> To do:
Output exactly the lines spanning from the line containing "Plastic fan print: 3" to the last line of the entries, inclusive.

> Data records:

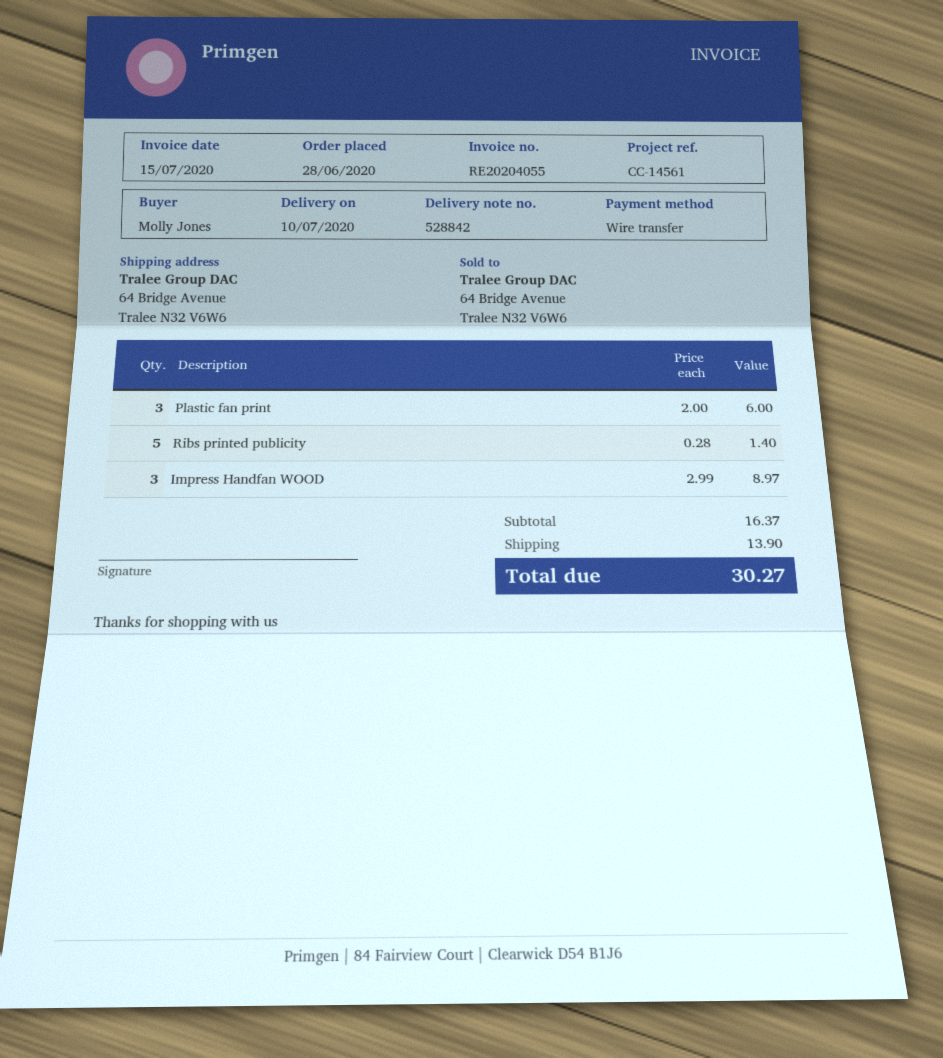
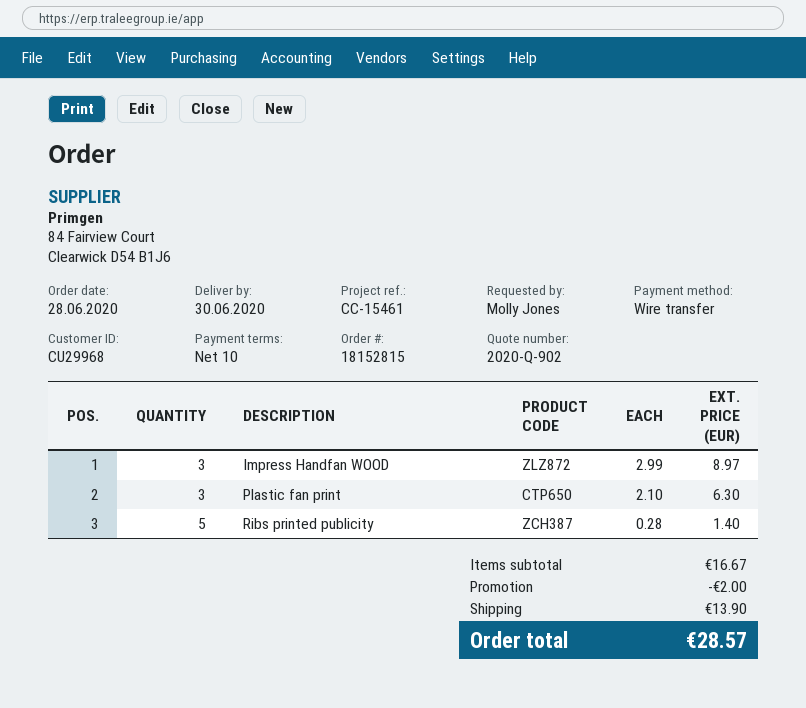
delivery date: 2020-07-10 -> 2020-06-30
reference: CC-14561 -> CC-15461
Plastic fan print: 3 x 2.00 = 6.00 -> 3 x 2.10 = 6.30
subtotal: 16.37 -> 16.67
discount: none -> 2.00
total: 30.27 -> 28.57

> Task response:
Plastic fan print: 3 x 2.00 = 6.00 -> 3 x 2.10 = 6.30
subtotal: 16.37 -> 16.67
discount: none -> 2.00
total: 30.27 -> 28.57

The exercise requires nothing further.